> About this task
Your reproduction of the entries should be exact and should contain no pictures.

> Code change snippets
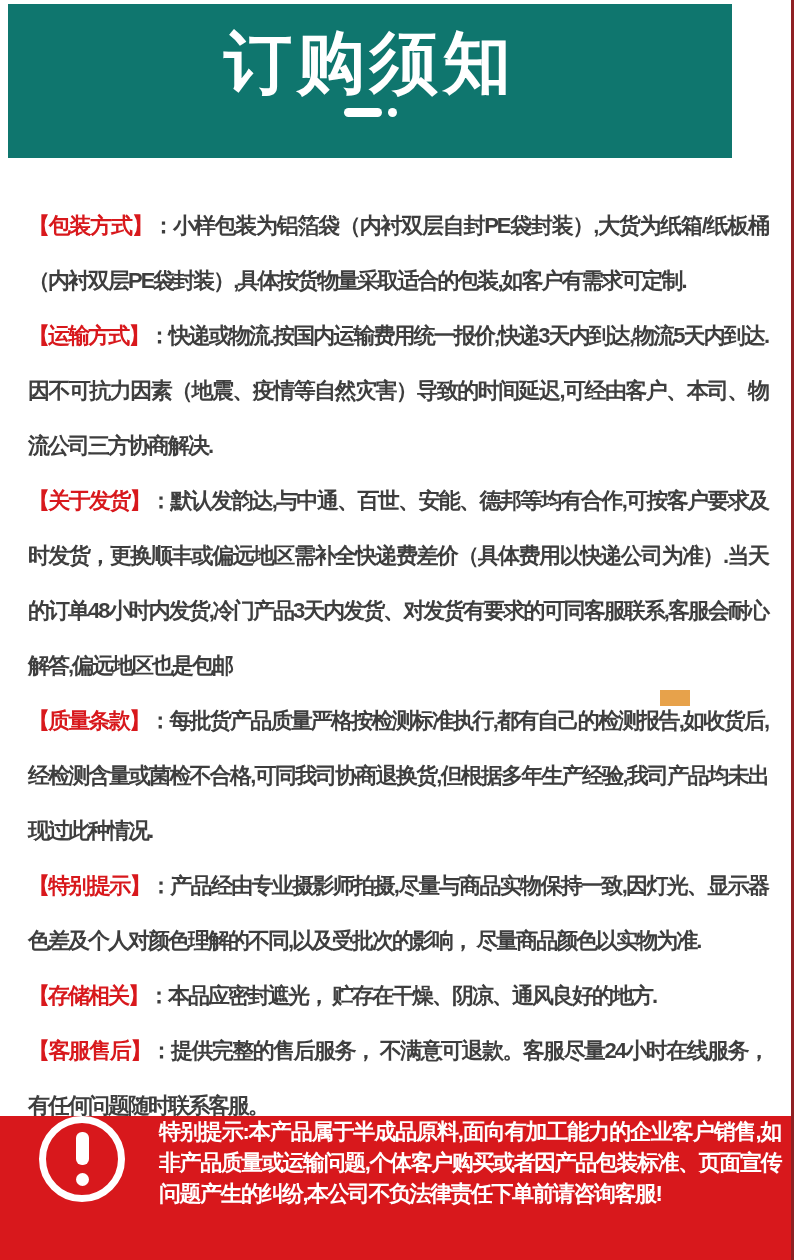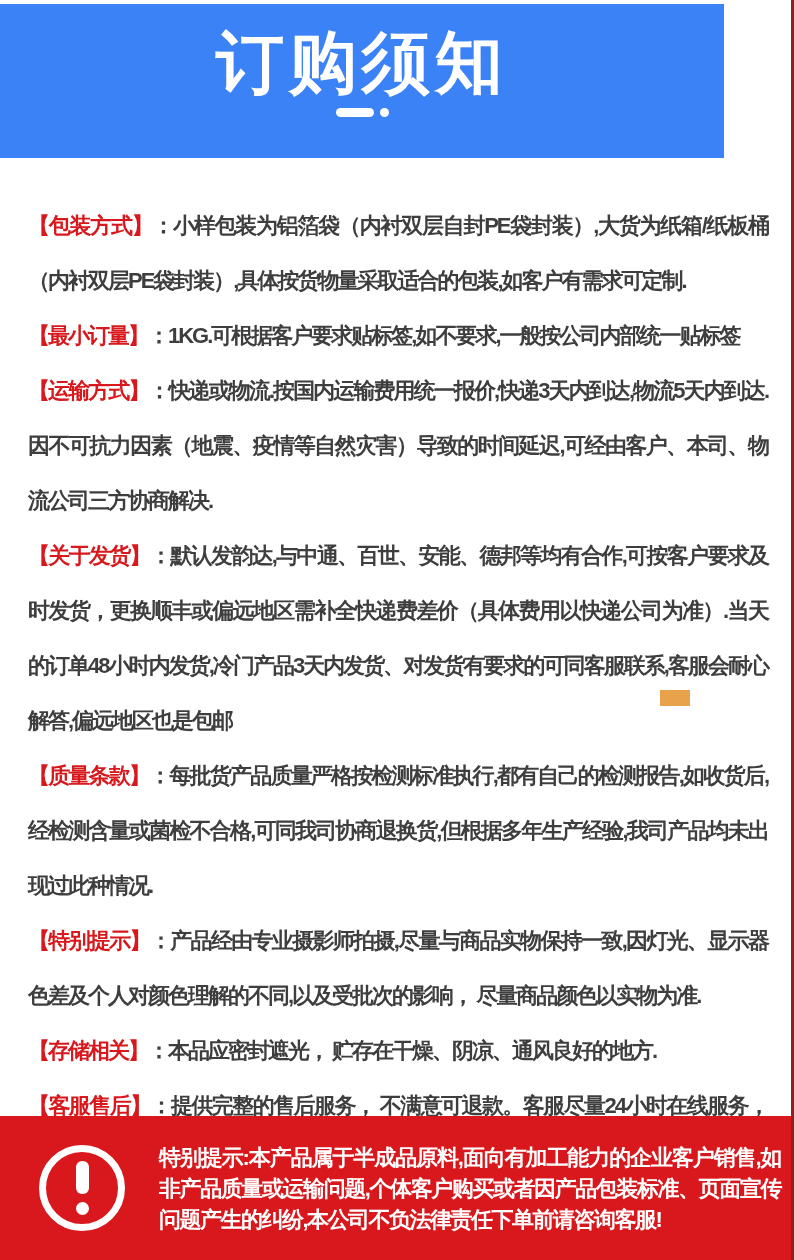--- a/index.html
+++ b/index.html
@@ -10,23 +10,23 @@
     height: 1260px;
     margin: 0 auto;
     background: #ffffff;
     overflow: hidden;
     font-family: "Liberation Sans", sans-serif;
     font-weight: bold;
   }
   
   .header {
     position: absolute;
-    left: 0; top: 4px;
+    left: 8px; top: 4px;
     width: 724px; height: 154px;
-    background: #3b82f6;
+    background: #0f766e;
     text-align: center;
   }
   .header .title {
     padding-top: 18px;
     font-size: 68px;
     letter-spacing: 5px;
     color: #ffffff;
     line-height: 1.2;
   }
   .title-underline {
@@ -90,21 +90,21 @@
     background: #8e2023;
     z-index: 6;
   }
   
   .footer {
     position: absolute;
     left: 0; top: 1116px;
     width: 794px; height: 144px;
     background: #d8181c;
     display: flex;
-    align-items: center;
+    align-items: flex-start;
   }
   .excl-circle {
     flex: 0 0 auto;
     margin-left: 39px;
     width: 86px; height: 86px;
     border: 7px solid #ffffff;
     border-radius: 50%;
     display: flex;
     flex-direction: column;
     align-items: center;
@@ -139,21 +139,20 @@
   <div class="header">
     <div class="title">订购须知</div>
     <div class="title-underline">
       <div class="bar"></div>
       <div class="dot"></div>
     </div>
   </div>
 
   <div class="content">
     <p class="notice"><span class="label">【包装方式】</span><span class="colon">：</span><span>小样包装为铝箔袋（内衬双层自封PE袋封装）,大货为纸箱/纸板桶（内衬双层PE袋封装）,具体按货物量采取适合的包装,如客户有需求可定制.</span></p>
-    <p class="notice"><span class="label">【最小订量】</span><span class="colon">：</span><span>1KG.可根据客户要求贴标签,如不要求,一般按公司内部统一贴标签</span></p>
     <p class="notice"><span class="label">【运输方式】</span><span class="colon">：</span><span>快递或物流.按国内运输费用统一报价,快递3天内到达,物流5天内到达.因不可抗力因素（地震、疫情等自然灾害）导致的时间延迟,可经由客户、本司、物流公司三方协商解决.</span></p>
     <p class="notice"><span class="label">【关于发货】</span><span class="colon">：</span><span>默认发韵达,与中通、百世、安能、德邦等均有合作,可按客户要求及时发货，更换顺丰或偏远地区需补全快递费差价（具体费用以快递公司为准）.当天的订单48小时内发货,冷门产品3天内发货、对发货有要求的可同客服联系,客服会耐心解答,偏远地区也是包邮</span></p>
     <p class="notice"><span class="label">【质量条款】</span><span class="colon">：</span><span>每批货产品质量严格按检测标准执行,都有自己的检测报告,如收货后,经检测含量或菌检不合格,可同我司协商退换货,但根据多年生产经验,我司产品均未出现过此种情况.</span></p>
     <p class="notice"><span class="label">【特别提示】</span><span class="colon">：</span><span>产品经由专业摄影师拍摄,尽量与商品实物保持一致,因灯光、显示器色差及个人对颜色理解的不同,以及受批次的影响， 尽量商品颜色以实物为准.</span></p>
     <p class="notice"><span class="label">【存储相关】</span><span class="colon">：</span><span>本品应密封遮光， 贮存在干燥、阴凉、通风良好的地方.</span></p>
     <p class="notice"><span class="label">【客服售后】</span><span class="colon">：</span><span>提供完整的售后服务， 不满意可退款。客服尽量24小时在线服务， 有任何问题随时联系客服。</span></p>
   </div>
 
   <div class="watermark-artifact"></div>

> Response box
--- a/index.html
+++ b/index.html
@@ -10,23 +10,23 @@
     height: 1260px;
     margin: 0 auto;
     background: #ffffff;
     overflow: hidden;
     font-family: "Liberation Sans", sans-serif;
     font-weight: bold;
   }
   
   .header {
     position: absolute;
-    left: 0; top: 4px;
+    left: 8px; top: 4px;
     width: 724px; height: 154px;
-    background: #3b82f6;
+    background: #0f766e;
     text-align: center;
   }
   .header .title {
     padding-top: 18px;
     font-size: 68px;
     letter-spacing: 5px;
     color: #ffffff;
     line-height: 1.2;
   }
   .title-underline {
@@ -90,21 +90,21 @@
     background: #8e2023;
     z-index: 6;
   }
   
   .footer {
     position: absolute;
     left: 0; top: 1116px;
     width: 794px; height: 144px;
     background: #d8181c;
     display: flex;
-    align-items: center;
+    align-items: flex-start;
   }
   .excl-circle {
     flex: 0 0 auto;
     margin-left: 39px;
     width: 86px; height: 86px;
     border: 7px solid #ffffff;
     border-radius: 50%;
     display: flex;
     flex-direction: column;
     align-items: center;
@@ -139,21 +139,20 @@
   <div class="header">
     <div class="title">订购须知</div>
     <div class="title-underline">
       <div class="bar"></div>
       <div class="dot"></div>
     </div>
   </div>
 
   <div class="content">
     <p class="notice"><span class="label">【包装方式】</span><span class="colon">：</span><span>小样包装为铝箔袋（内衬双层自封PE袋封装）,大货为纸箱/纸板桶（内衬双层PE袋封装）,具体按货物量采取适合的包装,如客户有需求可定制.</span></p>
-    <p class="notice"><span class="label">【最小订量】</span><span class="colon">：</span><span>1KG.可根据客户要求贴标签,如不要求,一般按公司内部统一贴标签</span></p>
     <p class="notice"><span class="label">【运输方式】</span><span class="colon">：</span><span>快递或物流.按国内运输费用统一报价,快递3天内到达,物流5天内到达.因不可抗力因素（地震、疫情等自然灾害）导致的时间延迟,可经由客户、本司、物流公司三方协商解决.</span></p>
     <p class="notice"><span class="label">【关于发货】</span><span class="colon">：</span><span>默认发韵达,与中通、百世、安能、德邦等均有合作,可按客户要求及时发货，更换顺丰或偏远地区需补全快递费差价（具体费用以快递公司为准）.当天的订单48小时内发货,冷门产品3天内发货、对发货有要求的可同客服联系,客服会耐心解答,偏远地区也是包邮</span></p>
     <p class="notice"><span class="label">【质量条款】</span><span class="colon">：</span><span>每批货产品质量严格按检测标准执行,都有自己的检测报告,如收货后,经检测含量或菌检不合格,可同我司协商退换货,但根据多年生产经验,我司产品均未出现过此种情况.</span></p>
     <p class="notice"><span class="label">【特别提示】</span><span class="colon">：</span><span>产品经由专业摄影师拍摄,尽量与商品实物保持一致,因灯光、显示器色差及个人对颜色理解的不同,以及受批次的影响， 尽量商品颜色以实物为准.</span></p>
     <p class="notice"><span class="label">【存储相关】</span><span class="colon">：</span><span>本品应密封遮光， 贮存在干燥、阴凉、通风良好的地方.</span></p>
     <p class="notice"><span class="label">【客服售后】</span><span class="colon">：</span><span>提供完整的售后服务， 不满意可退款。客服尽量24小时在线服务， 有任何问题随时联系客服。</span></p>
   </div>
 
   <div class="watermark-artifact"></div>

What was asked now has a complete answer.